Für einen besonderen Moment sorgte zudem ein Duett mit Opernsängerin Eva Schneidereit. Zwischen augenzwinkernden Anekdoten und großer Geste zeigte sich dabei, warum Christian Steiffen längst mehr ist als nur eine schrille Kunstfigur: Seine Auftritte leben von der perfekten Balance aus Parodie, musikalischer Präzision und echter Bühnenpräsenz.

Wenn der Saal Teil der Show wird

Natürlich blieb auch das Publikum selbst Teil der Show. Irgendwann landete sogar Unterwäsche samt Telefonnummer auf der Bühne – ein Bild, das besser kaum zu diesem Abend hätte passen können. Und als wäre das noch nicht genug Nähe gewesen, zog Steiffen am Ende singend durch die Menge. Dabei rief er: „Hallo, ich muss vorbei. Ich muss auf die Bühne, ich muss arbeiten!“ Spätestens da gab es keine Trennung mehr zwischen Künstler und Saal – alle waren Teil derselben großen, schillernden Party.

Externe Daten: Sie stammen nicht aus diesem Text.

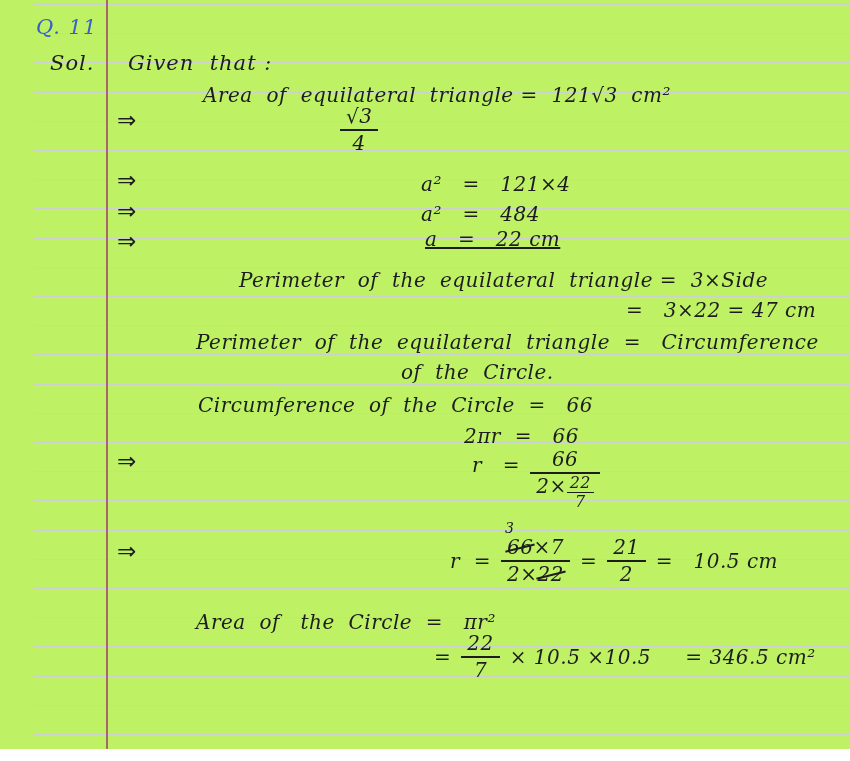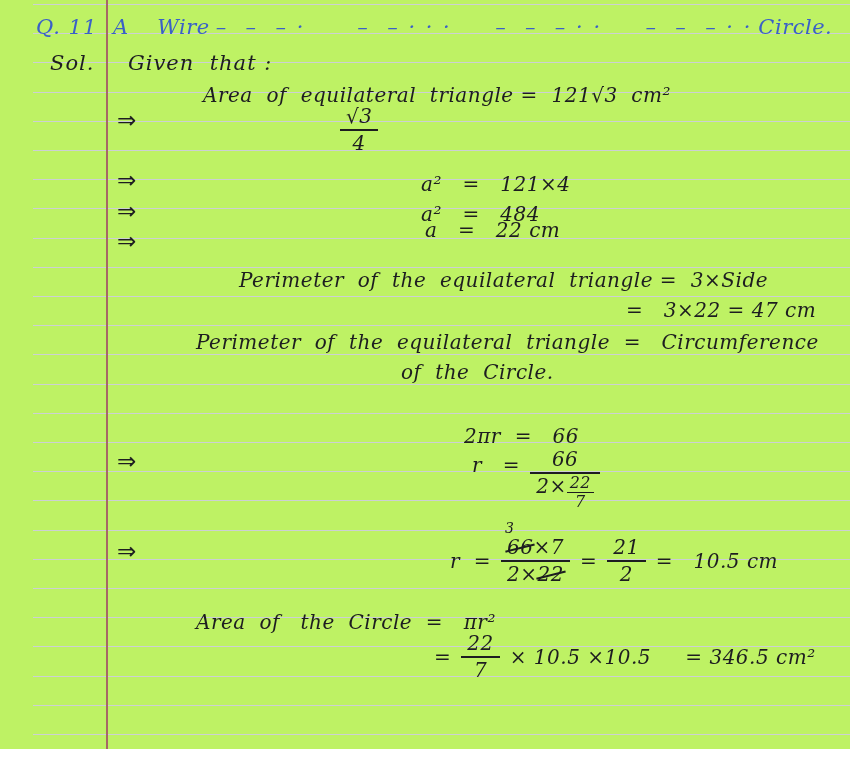--- a/index.html
+++ b/index.html
@@ -46,9 +46,6 @@
   <div class="mline"></div>
 
   <div class="abs blue hw t1" style="left:36px;top:15px;">Q. 11</div>
-  <div class="abs blue t1" style="left:113px;top:15px;white-space:nowrap;">
-    <span class="hw">A    Wire</span><span class="ell hw">–  –  – ·      –  – · · ·     –  –  – · ·     –  –  – · ·</span><span class="hw">Circle.</span>
-  </div>
 
   <div class="abs hw t1" style="left:50px;top:51px;">Sol.</div>
   <div class="abs hw t1" style="left:128px;top:51px;">Given  that :</div>

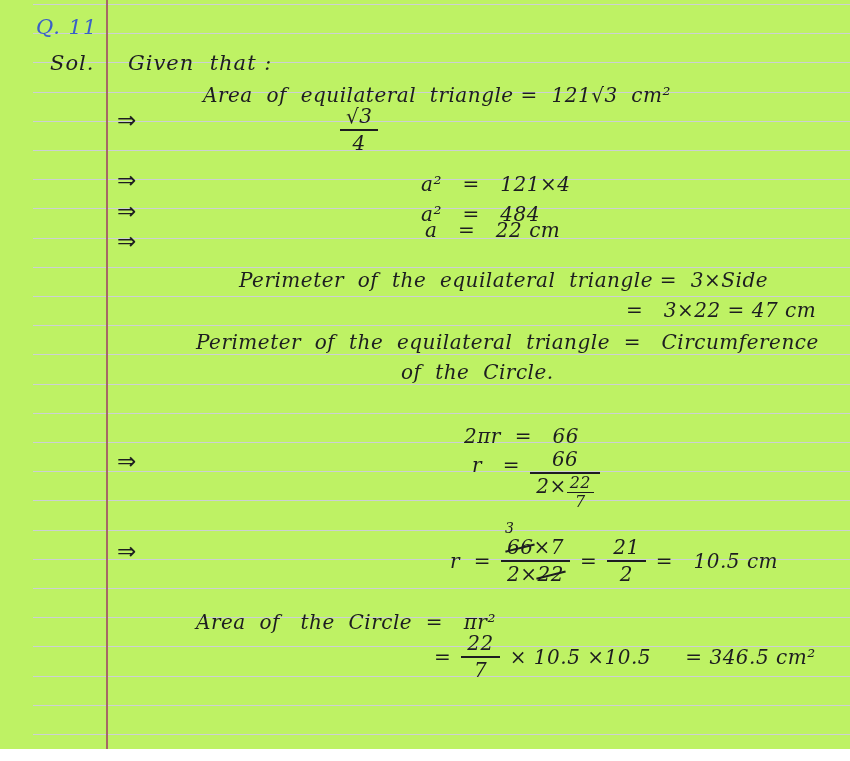--- a/index.html
+++ b/index.html
@@ -67,7 +67,7 @@
   <div class="abs hw eqn" style="left:421px;top:202px;">a²   =   484</div>
 
   <span class="abs arrow" style="left:117px;top:230px;">⇒</span>
-  <div class="abs hw eqn" style="left:425px;top:218px;">a   =   22 cm</div>
+  <div class="abs hw eqn" style="left:425px;top:227px;text-decoration:underline;">a   =   22 cm</div>
 
   <div class="abs hw eqn" style="left:196px;top:268px;margin-left:43px;">Perimeter  of  the  equilateral  triangle =  3×Side</div>
   <div class="abs hw eqn" style="left:626px;top:298px;">=   3×22 = 47 cm</div>

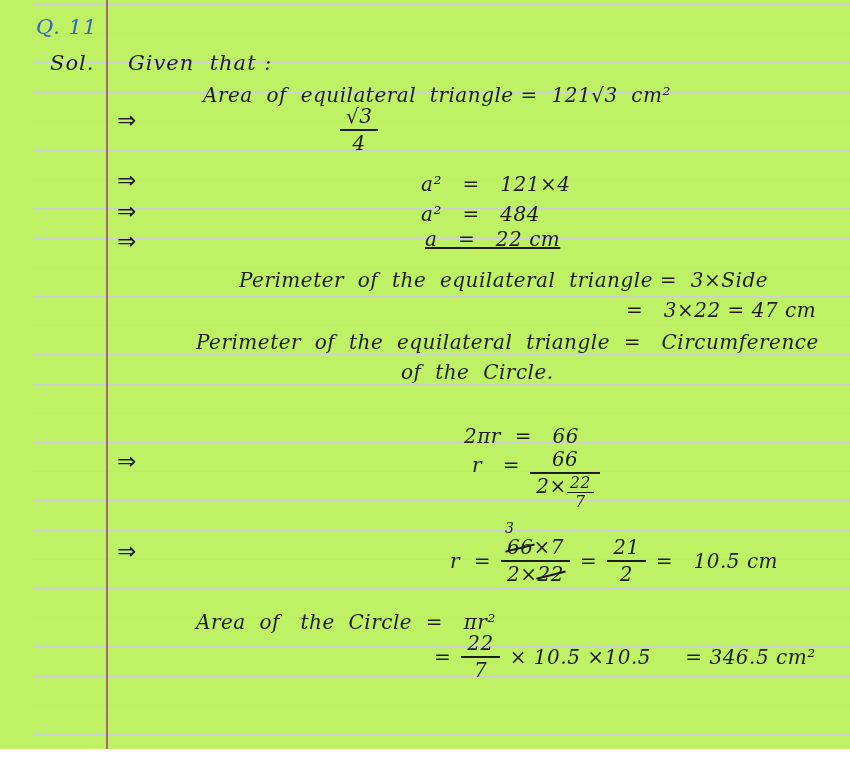--- a/index.html
+++ b/index.html
@@ -74,6 +74,7 @@
   <div class="abs hw eqn" style="left:401px;top:360px;">of  the  Circle.</div>
   <div class="abs hw eqn" style="left:196px;top:330px;">Perimeter  of  the  equilateral  triangle  =   Circumference</div>
 
+  <div class="abs hw eqn" style="left:198px;top:393px;">Circumference  of  the  Circle  =   66</div>
   <div class="abs hw eqn" style="left:464px;top:424px;">2πr  =   66</div>
 
   <span class="abs arrow" style="left:117px;top:450px;">⇒</span>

Typisch Steiffen durfte auch die überdrehte Selbstinszenierung nicht fehlen. Mit den Worten „Ich sehe, euch ist ein Steiffen erschienen, in einer kleinen Krippe in Münster“ setzte er dem Abend eine weitere Pointe auf. Am Ende blieb der Eindruck eines Konzerts, das genau das geliefert hat, was sein Publikum erwartet hatte – und vielleicht sogar noch ein bisschen mehr: große Unterhaltung, Banger zum Mitsingen und eine Halle Münsterland, die sich für ein paar Stunden in eine glitzernde Parallelwelt verwandelte. Für die Fans war es ein Abend, den man so schnell nicht vergisst. Für Münster war es ein Samstag, der gezeigt hat, wie ausgelassen sich diese Stadt anfühlen kann, wenn Schlager, Sommerluft und Selbstironie aufeinandertreffen.